Totally normal. When dd was a baby she wanted me all the time. She’d cry if I left the room. I would go to the toilet and her dad would carry her to the bathroom and stand in the doorway so she could keep an eye on me.

He felt like you do now. I reassured him that it would be his turn soon. And sure enough it eventually happened.

It goes back and forth. She’s older now. Still loves having one on one time with each of us and sometimes wants just daddy or mummy, but there are times when she wants both of us. Especially for the purpose of fulfilling our character roles she has allocated to us for her pretend play game she’s invented. Or being an audience member for her live performances.

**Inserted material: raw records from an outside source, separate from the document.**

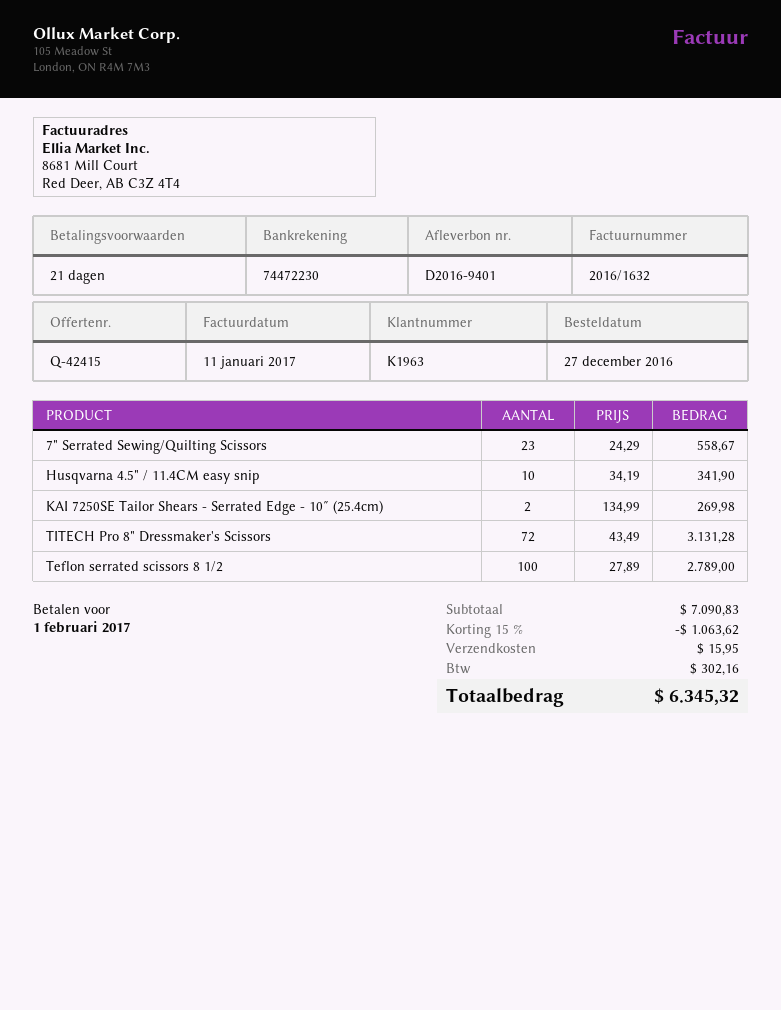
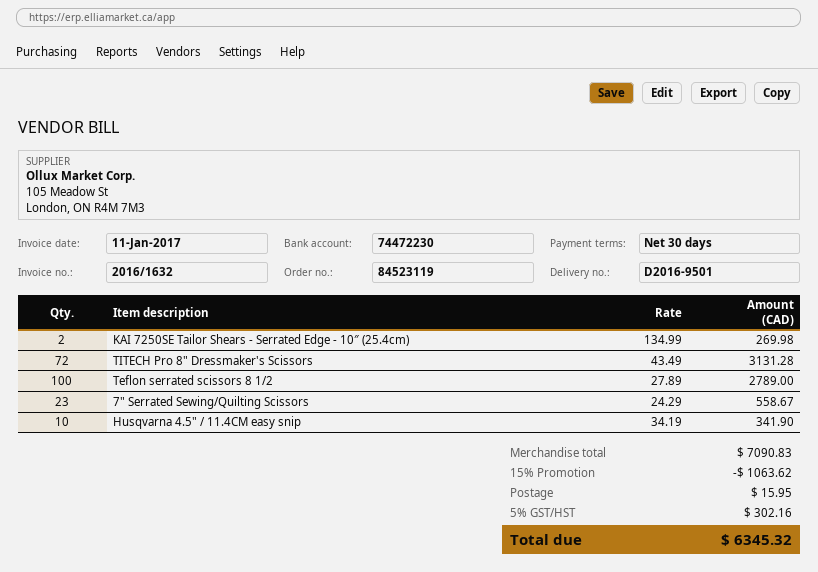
delivery note number: D2016-9401 -> D2016-9501
payment terms: 21 days -> 30 days

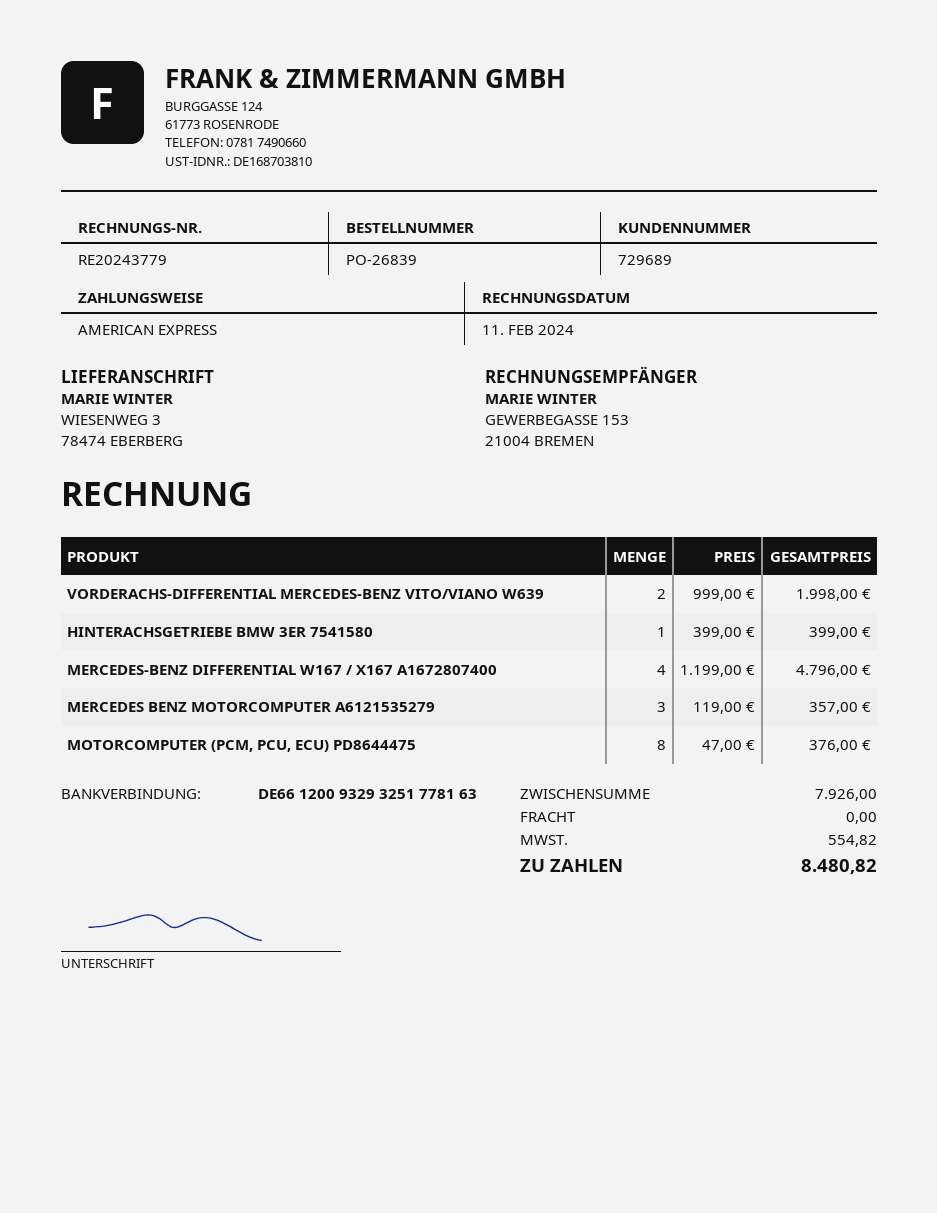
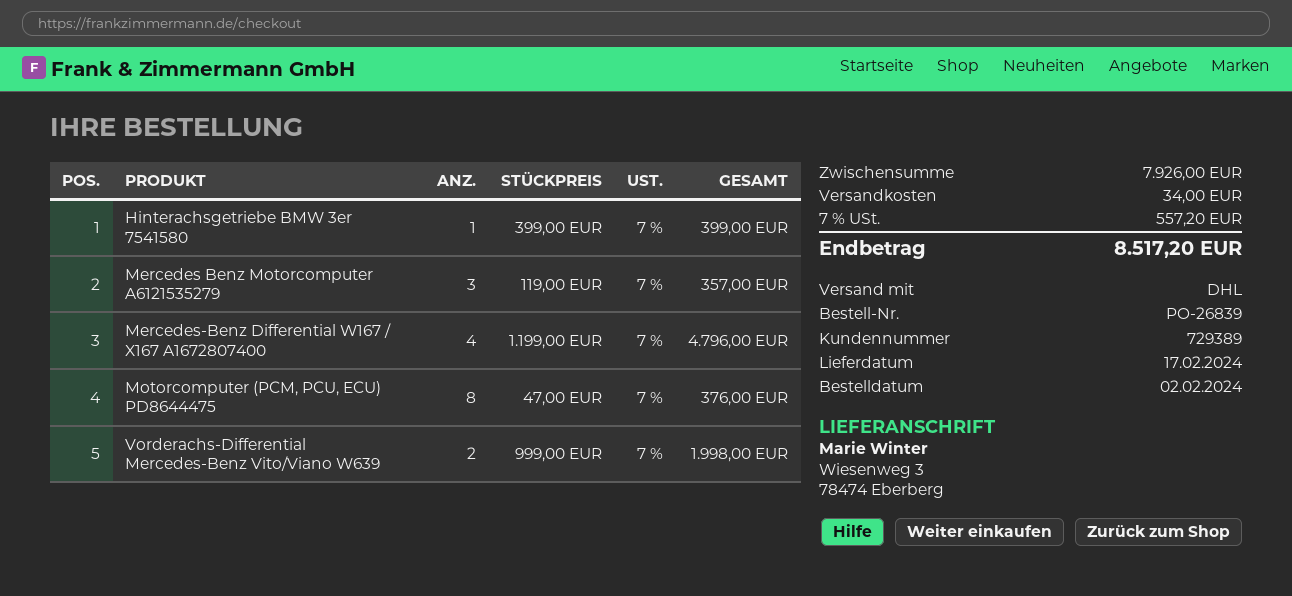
customer number: 729689 -> 729389
shipping: 0.00 -> 34.00
tax: 554.82 -> 557.20
total: 8480.82 -> 8517.20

Ness888 · 10/05/2023 12:04

My toddler son is 19 months old and has always preferred his Dad to me, his Mum. It’s really heartbreaking as I do everything to try and do fun thing with him and earn his affection but it just seems that he cares way more for his dad. It really upsets me, I can’t lie. I would love for him to call out for me as he calls out for his dad every time he leaves the room. I don’t know what I am doing wrong. Maybe I’m just not the fun one.. I am the one who cleans, cooks, works and does the mundane stuff. I just never got to be “the favourite”.. don’t think I will at this stage.

Aims17 · 23/05/2023 12:34

Thank you everyone for your responses 🙂 it’s made me feel relieved it’s quite common. It seems to be different everyday at the moment… DS has been wanting us both equally or maybe had a slight preference but the last few days it’s like I may as well not exist again and if anything he’s been worse - actually pushing me away and going in the other direction if I hold out my hand whereas DH gets him running up and clinging to his leg. Just trying to take what everyone has said on board, act like normal and let myself have a little cry in the shower if I need to. I think I just feel a bit humiliated because all the babies/toddlers we know are very much in favour of mum so I start to wonder if maybe we’re not bonded as much as I thought we were and that maybe he only wanted me more as I was breastfeeding and now he doesn’t need me for milk, I may as well just go away. Urgh. It’s lovely to think that it’s because he’s so securely attached to me but sadly it does feel like he isn’t attached to me at all.

OP posts:
Aims17 · 23/05/2023 12:36

Ness888 · 10/05/2023 12:04

My toddler son is 19 months old and has always preferred his Dad to me, his Mum. It’s really heartbreaking as I do everything to try and do fun thing with him and earn his affection but it just seems that he cares way more for his dad. It really upsets me, I can’t lie. I would love for him to call out for me as he calls out for his dad every time he leaves the room. I don’t know what I am doing wrong. Maybe I’m just not the fun one.. I am the one who cleans, cooks, works and does the mundane stuff. I just never got to be “the favourite”.. don’t think I will at this stage.

I feel you Nes888 😞You definitely haven’t done anything wrong though, I’m sure it’s just a phase (that’s what I’m hoping anyway 😊) x

OP posts:
Ness888 · 27/05/2023 21:49

I do Hope it’s just a phase too. It’s truly disheartening when you try your best to make your son happy and safe and not matter what you do he still just shouts out for “Dada”. Hope things get better for you @Aims17

Chd1 · 16/01/2024 19:48

I have the exact same situation with my just tunred 2 year old :/ absolutely obsessed with daddy, asks for him, runs to him, wants daddy if upset and just completely ignores me and it breaks my heart. It's made me feel like I've lost the bond with him :( completely get you...hopefully it will even out one day. DD on the other hand completely mummy's girl!